## Problem to solve
Give the lines again exactly, from the one holding "P1, 12:11 AM: 0 -> none" to the last line of the listing below, both ends included and nothing added.
•••••
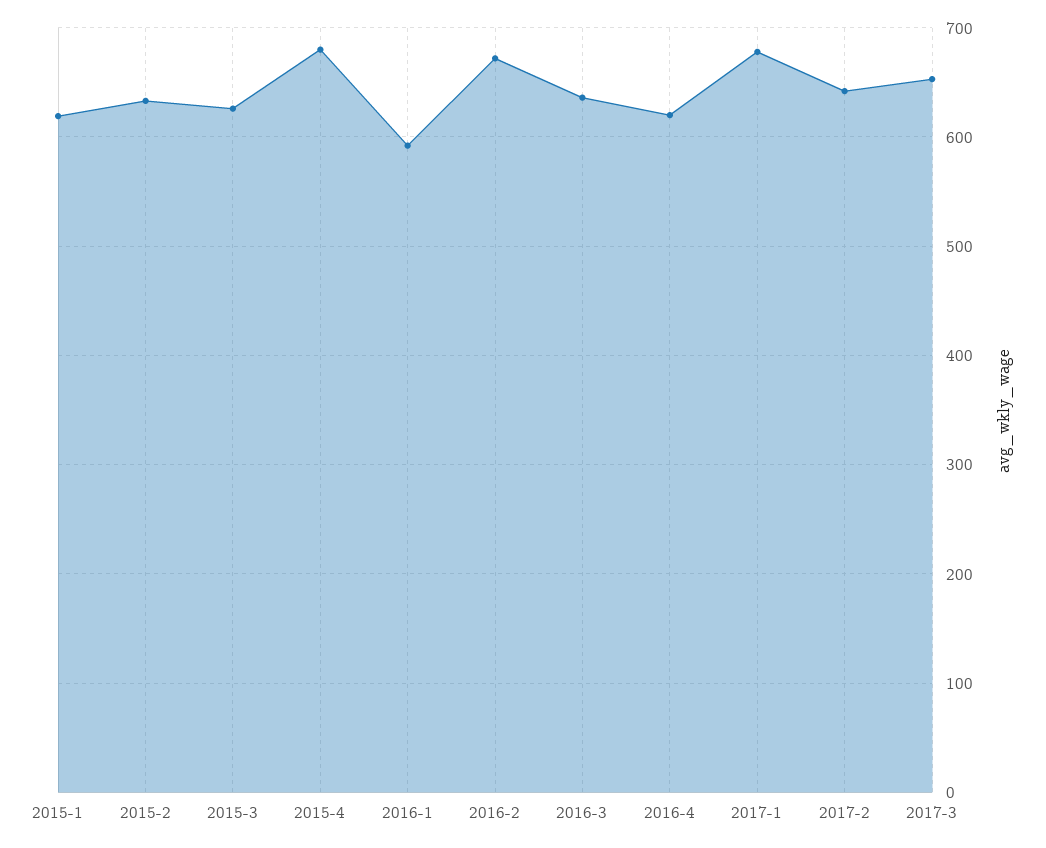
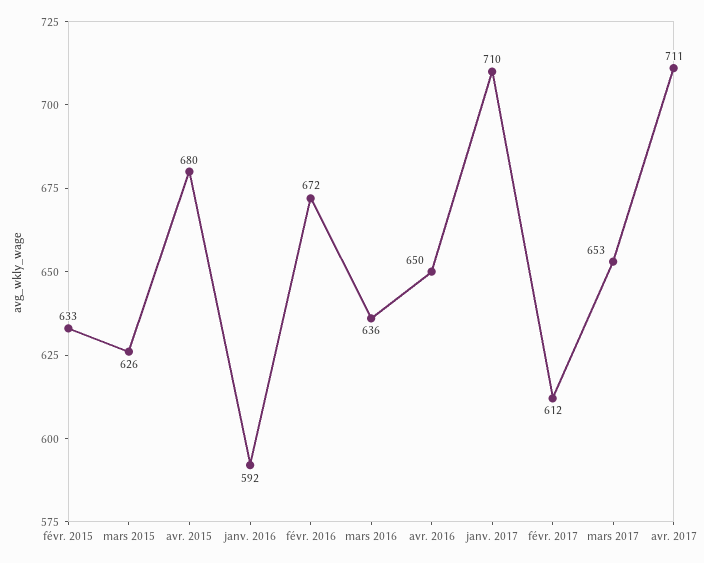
2015-1: 620 -> none
2016-4: 620 -> 650
2017-1: 680 -> 710
2017-2: 640 -> 612
avr. 2017: none -> 711

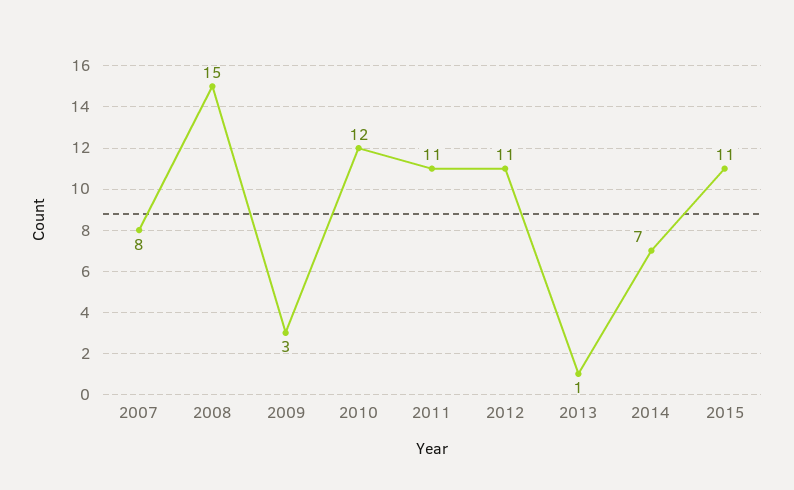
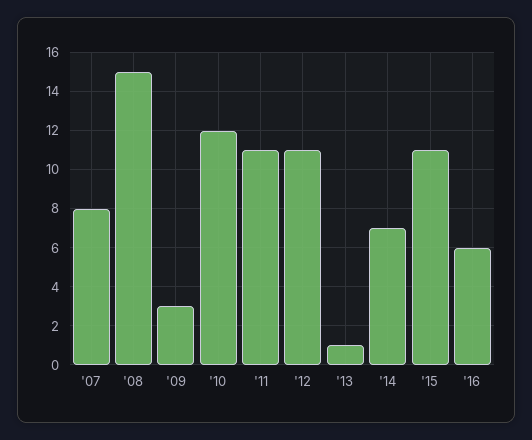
'16: none -> 6

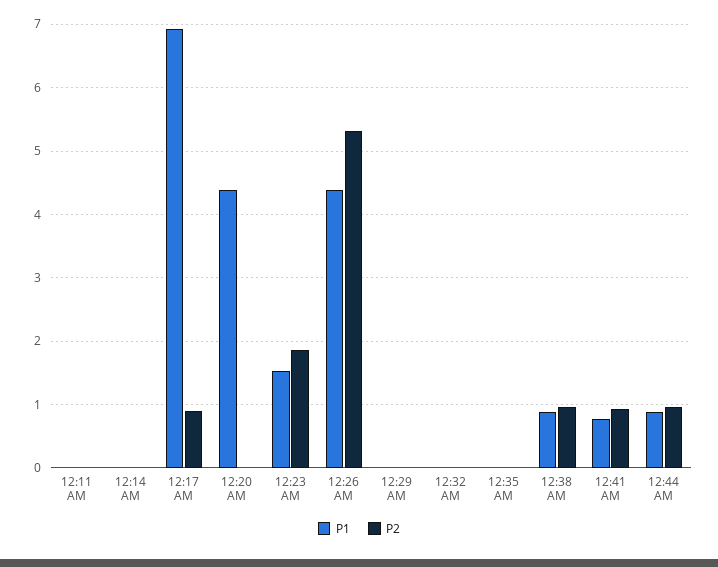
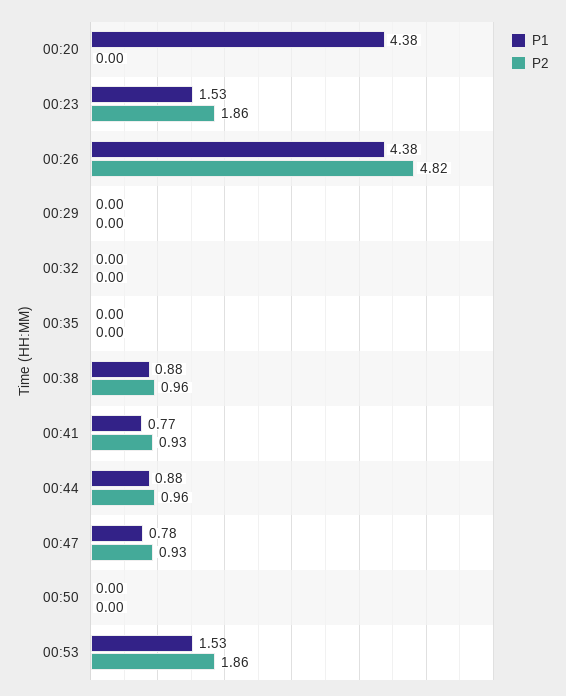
P1, 12:11 AM: 0 -> none
P2, 12:11 AM: 0 -> none
P1, 12:14 AM: 0 -> none
P2, 12:14 AM: 0 -> none
P1, 12:17 AM: 6.9 -> none
P2, 12:17 AM: 0.9 -> none
P2, 12:26 AM: 5.3 -> 4.82
P1, 00:47: none -> 0.78
P2, 00:47: none -> 0.93
P1, 00:50: none -> 0
P2, 00:50: none -> 0
P1, 00:53: none -> 1.53
P2, 00:53: none -> 1.86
•••••
## Written response
P1, 12:11 AM: 0 -> none
P2, 12:11 AM: 0 -> none
P1, 12:14 AM: 0 -> none
P2, 12:14 AM: 0 -> none
P1, 12:17 AM: 6.9 -> none
P2, 12:17 AM: 0.9 -> none
P2, 12:26 AM: 5.3 -> 4.82
P1, 00:47: none -> 0.78
P2, 00:47: none -> 0.93
P1, 00:50: none -> 0
P2, 00:50: none -> 0
P1, 00:53: none -> 1.53
P2, 00:53: none -> 1.86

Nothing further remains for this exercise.